Wolongevicz v. Stegmaier Brewing Co.

Opinion by

Orlady, J.,

An opinion was filed in this case on April 19,1915, 60 Pa. Superior Court 352, in which we concluded that, “The money should have been paid to the admitted owner of the real estate. The interpleader issue should not have been awarded. The judgment is reversed, and the costs of the proceeding and of this appeal are to be paid by the Stegmaier Brewing Company, and the Susquehanna Brewing Company in the proportion of the verdicts recovered by them.” In so disposing of the case, it was our purpose to determine the rights of the parties in the feigned issue, to the fund in court, as of the date when the court awarded the feigned issue. They were the only persons interested as claimants against that fund. Our judgment referred to the facts as they existed at that time, and no other construction can be given to the opinion. On the return of the record to the court below, acting on this interpretation, an order was made directing the prothonotary to make payment of the money to the persons entitled thereto — to wit, Marcella Wolongevicz. This order was opposed by the defendants for the reason that no order of restitution was expressly included in our judgment, and authority for this contention is found in Hughes’s Appeal, 90 Pa. 60.

The plaintiff then presented her petition to this court for a rule to show cause why its judgment should not be amended and enlarged by adding thereto.an order of restitution. After a hearing of this rule on petition, answer and briefs of counsel, the judgment entered on April 19, 1915, is amended as follows: It is ordered and decreed that the Stegmaier Brewing Company and the Susquehanna Brewing Company make restitution to Marcella Wolongevicz, the sum of money which was deducted from the purchase-money of her real estate, which was impounded by order of the court below, together with interest thereon from the date it was paid to them by the prothonotary, in the proportion fixed by the verdicts recovered by them in the feigned issue. All costs to be paid *72by the respondents as stated in the original judgment- of this court.

Restitution was a remedy well known at the common law. Its object was to restore to the appellant the specific thing, or its equivalent, of which he had been deprived by the enforcement of the erroneous judgment against him during the pendency of his appeal. It was not originally created by statute, but was exercised by the appellate tribunal as incidental to its power to correct errors, and hence the court not only reversed the judgment, but restored to the aggrieved party that which he had lost in consequence thereof. Hæbler v.

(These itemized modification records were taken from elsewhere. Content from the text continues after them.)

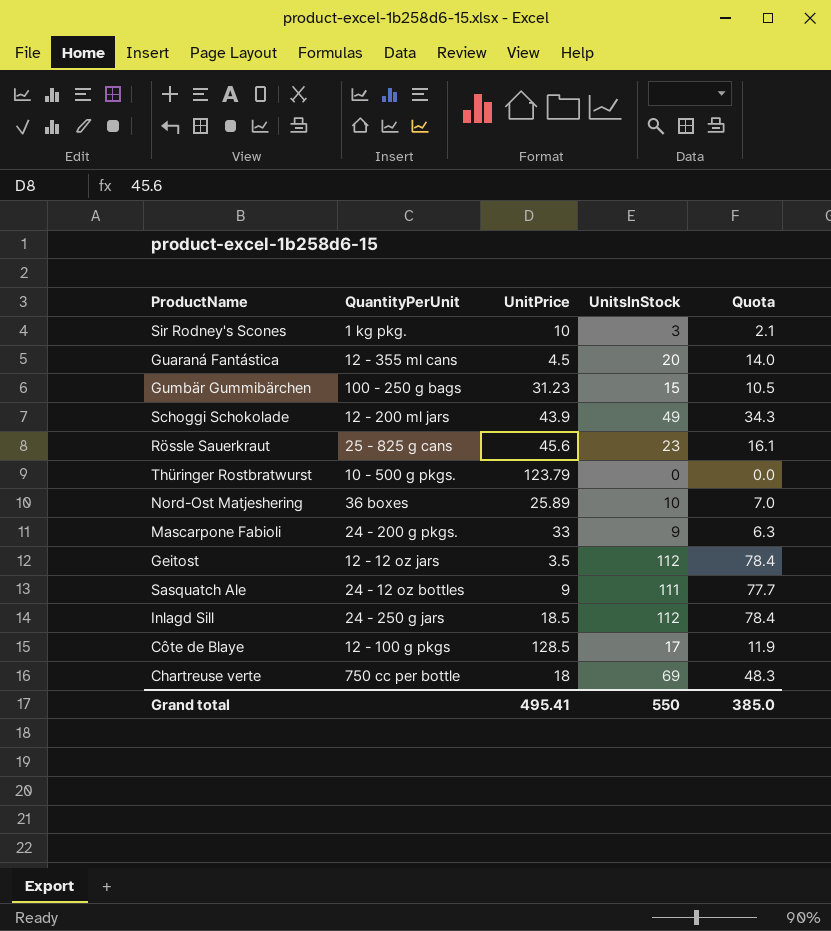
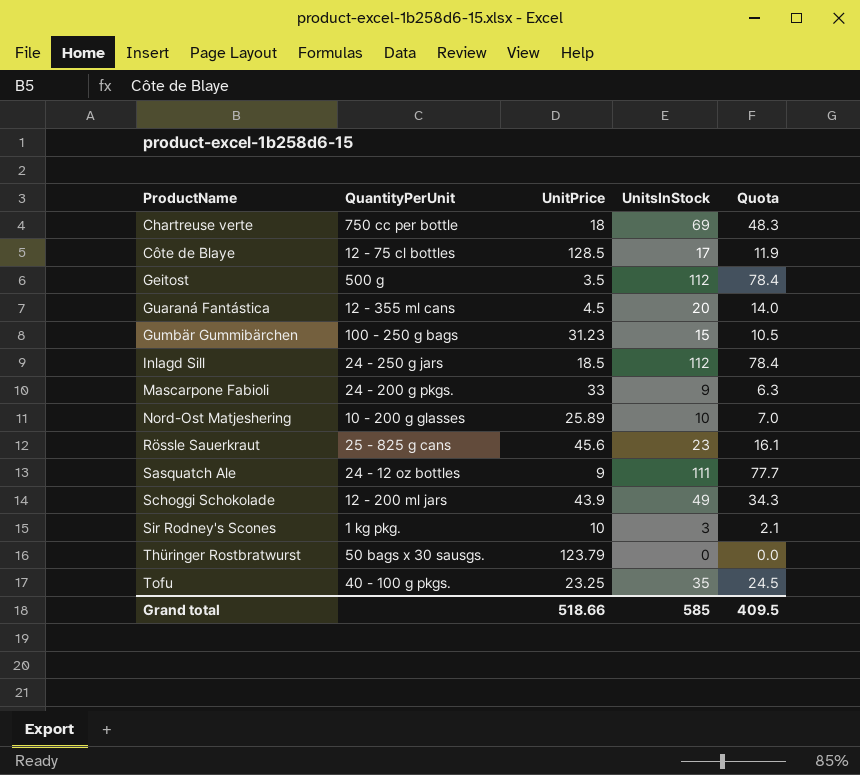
row order: none -> ProductName ascending
Côte de Blaye | QuantityPerUnit: 12 - 100 g pkgs -> 12 - 75 cl bottles
Geitost | QuantityPerUnit: 12 - 12 oz jars -> 500 g
Nord-Ost Matjeshering | QuantityPerUnit: 36 boxes -> 10 - 200 g glasses
Thüringer Rostbratwurst | QuantityPerUnit: 10 - 500 g pkgs. -> 50 bags x 30 sausgs.
row Tofu: none -> 40 - 100 g pkgs. | 23.25 | 35 | 24.5
Grand total | UnitPrice: 495.41 -> 518.66
Grand total | UnitsInStock: 550 -> 585
Grand total | Quota: 385.0 -> 409.5

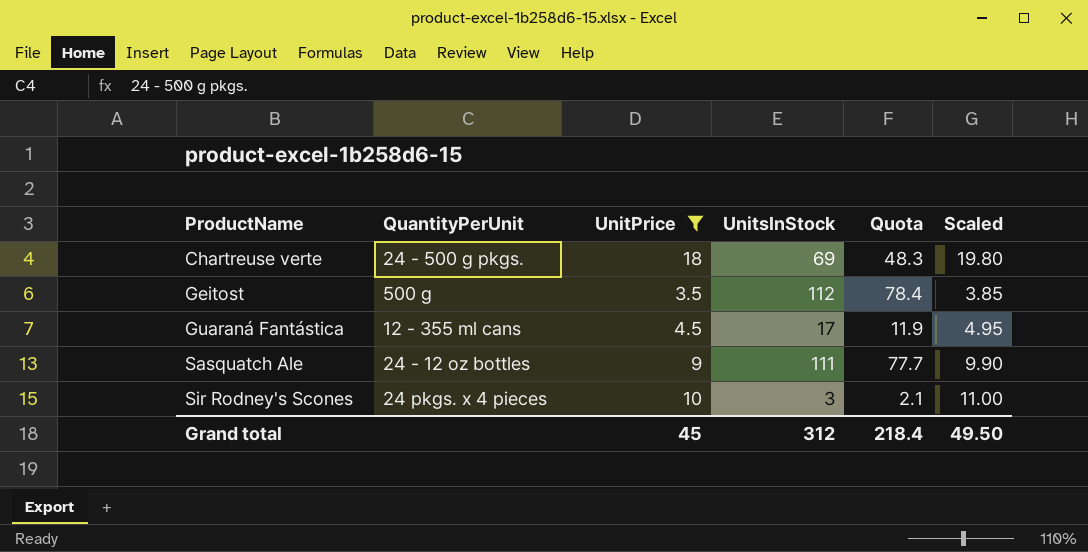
filter: none -> UnitPrice <= 18
column Scaled | formula: none -> [UnitPrice] * 1.1
Chartreuse verte | QuantityPerUnit: 750 cc per bottle -> 24 - 500 g pkgs.
Guaraná Fantástica | UnitsInStock: 20 -> 17
Guaraná Fantástica | Quota: 14.0 -> 11.9
Sir Rodney's Scones | QuantityPerUnit: 1 kg pkg. -> 24 pkgs. x 4 pieces
Grand total | UnitPrice: 518.66 -> 45
Grand total | UnitsInStock: 585 -> 312
Grand total | Quota: 409.5 -> 218.4

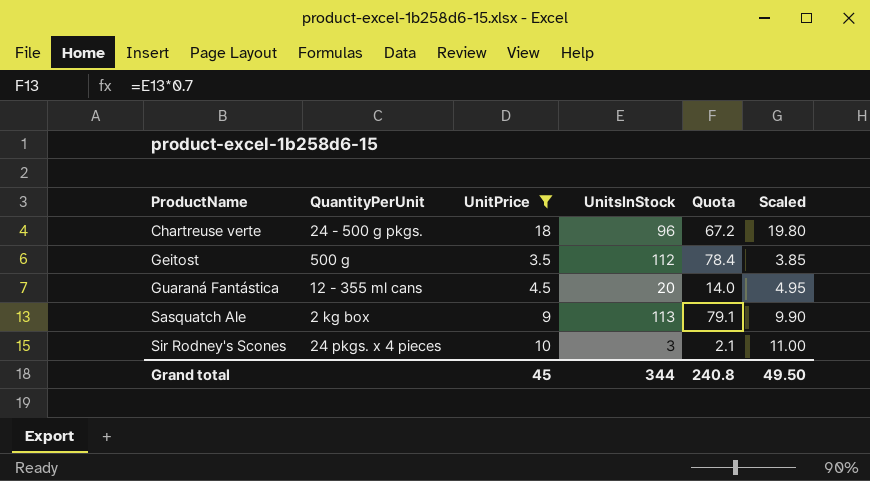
Chartreuse verte | UnitsInStock: 69 -> 96
Chartreuse verte | Quota: 48.3 -> 67.2
Guaraná Fantástica | UnitsInStock: 17 -> 20
Guaraná Fantástica | Quota: 11.9 -> 14.0
Sasquatch Ale | QuantityPerUnit: 24 - 12 oz bottles -> 2 kg box
Sasquatch Ale | UnitsInStock: 111 -> 113
Sasquatch Ale | Quota: 77.7 -> 79.1
Grand total | UnitsInStock: 312 -> 344
Grand total | Quota: 218.4 -> 240.8

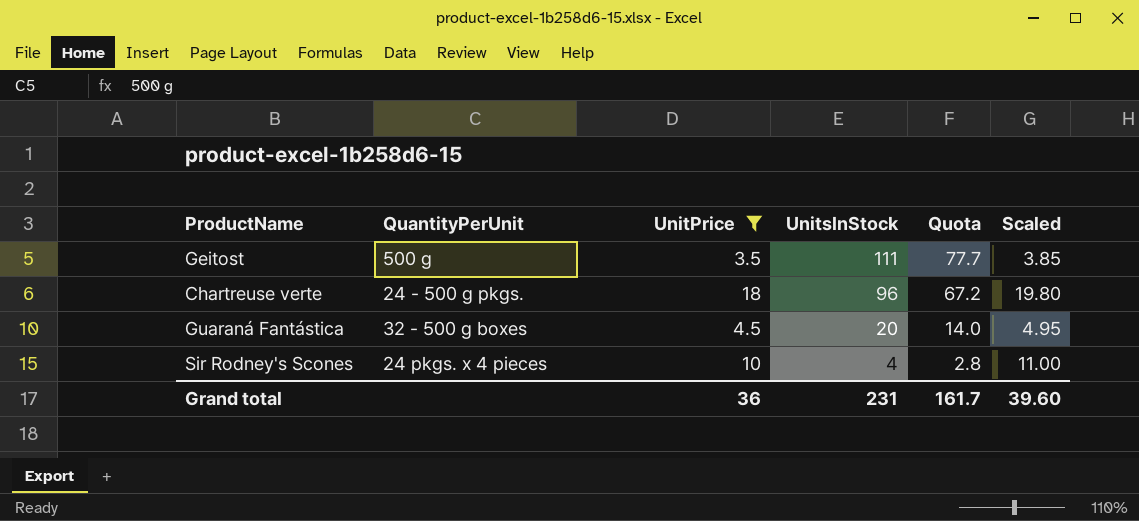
row order: ProductName ascending -> UnitsInStock descending
row Sasquatch Ale: 2 kg box | 9 | 113 | 79.1 | 9.90 -> none
Geitost | UnitsInStock: 112 -> 111
Geitost | Quota: 78.4 -> 77.7
Guaraná Fantástica | QuantityPerUnit: 12 - 355 ml cans -> 32 - 500 g boxes
Sir Rodney's Scones | UnitsInStock: 3 -> 4
Sir Rodney's Scones | Quota: 2.1 -> 2.8
Grand total | UnitPrice: 45 -> 36
Grand total | UnitsInStock: 344 -> 231
Grand total | Quota: 240.8 -> 161.7
Grand total | Scaled: 49.50 -> 39.60

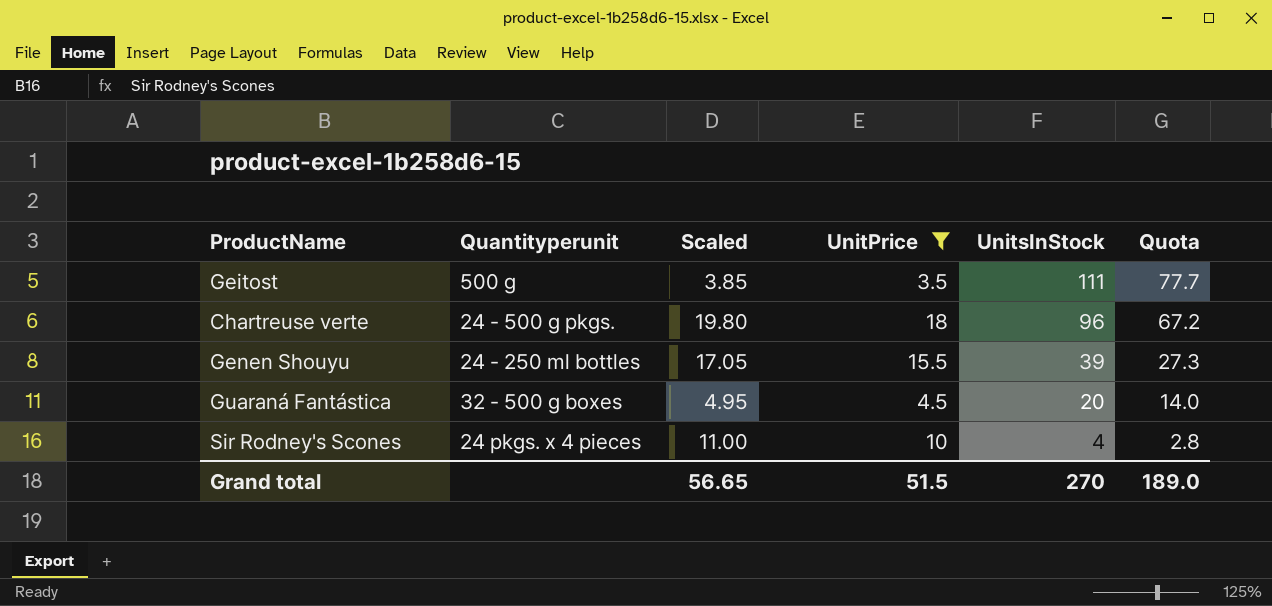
column name: QuantityPerUnit -> Quantityperunit
column Scaled | position: 6 -> 3
row Genen Shouyu: none -> 24 - 250 ml bottles | 17.05 | 15.5 | 39 | 27.3
Grand total | Scaled: 39.60 -> 56.65
Grand total | UnitPrice: 36 -> 51.5
Grand total | UnitsInStock: 231 -> 270
Grand total | Quota: 161.7 -> 189.0

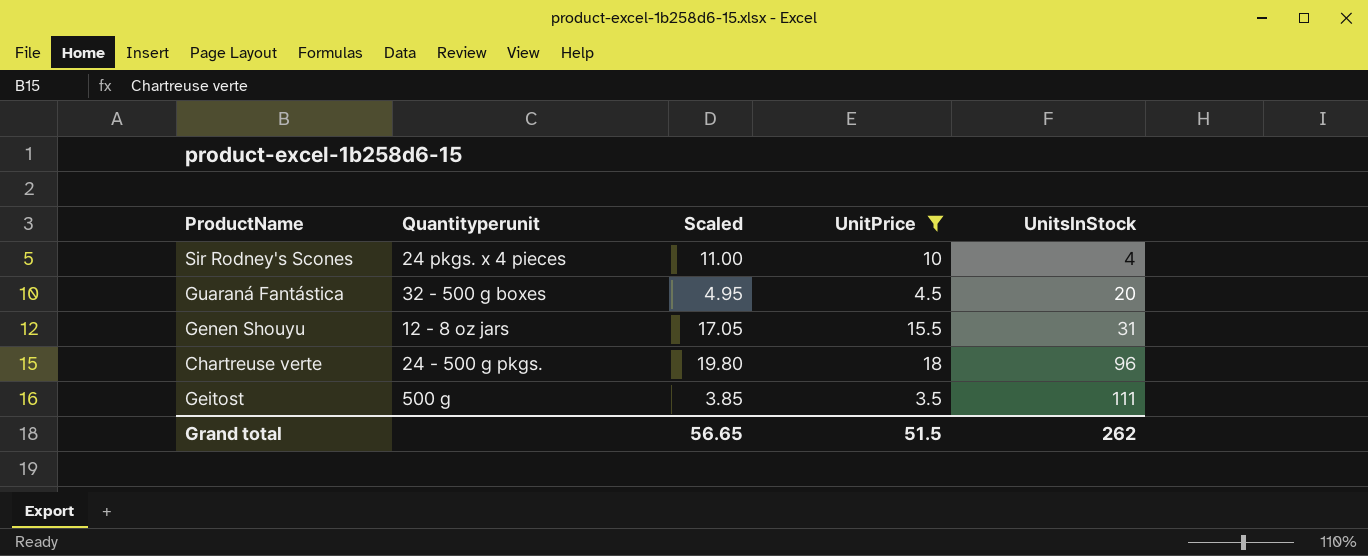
row order: UnitsInStock descending -> UnitsInStock ascending
column Quota | formula: [UnitsInStock] * 0.7 -> none
Genen Shouyu | Quantityperunit: 24 - 250 ml bottles -> 12 - 8 oz jars
Genen Shouyu | UnitsInStock: 39 -> 31
Grand total | UnitsInStock: 270 -> 262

Myers, 132 N. Y. 363, s. c., 13 L. R. A. 588.

The practice in this court is regulated by the statute of June 24, 1895, P. L. 212, and its supplement- of May 19, 1897, P. L. 67, which provides that it “may affirm, reverse, amend or modify any order, judgment or decree, as it may think to be just, or it may return the record for further proceedings in the court below” and, “if the money is collected upon execution issued within three weeks of the entry of the judgment, order or decree, or upon execution issued upon a judgment or decree which is afterwards reversed the Superior Court may make an order of restitution.” The fact that the money in this controversy was paid into court in obedience to its own order, and not produced through an execution in the hands of the sheriff, does not lessen in any degree, our control over its disposition. It was paid into court under an order which it had power to' enforce by attachment for contempt, and was not voluntary, so that the method employed by the court to create and impound the fund does not affect our authority to review its judgment. We held that payment to any other person than Marcella Wolongevicz was erroneous, and the subsequent objections to payment to her are now settled by this order of restitution to her of the money then wrongfully withheld.

In Ranck v. Becker, 13 S. & R. 41, it was held that, “Restitution is always granted on the reversal of a judg*73ment, unless there is something peculiar in the case. The reasons offered against restitution in this case are not satisfactory; they seem calculated only to show that the judgments which have been reversed were just, and that on a second trial, Becker will again obtain judgment against the present plaintiffs in error. But to suspend restitution on this ground, would involve the court in endless difficulties; it may as well be alleged, in every other case in which a judgment is reversed, with a venire de novo, that in all probability, there will be the same verdict, and then we shall be called upon to investigate the merits of the case. To avoid all embarrassments of this kind, the general rule must be that on the reversal of a judgment, the plaintiff in error is entitled to restitution.”

This rule has been followed in Coughanour v. Bloodgood, 27 Pa. 285; Whitesell & Sons v. Peck, 176 Pa. 170, and in our own cases of McAleer’s Petition, 4 Pa. Superior Ct. 563; Stephenson v. Whitesell, 10 Pa. Superior Ct. 306.

The rule to show cause why an order of restitution should not be made, is now made absolute upon the terms above indicated.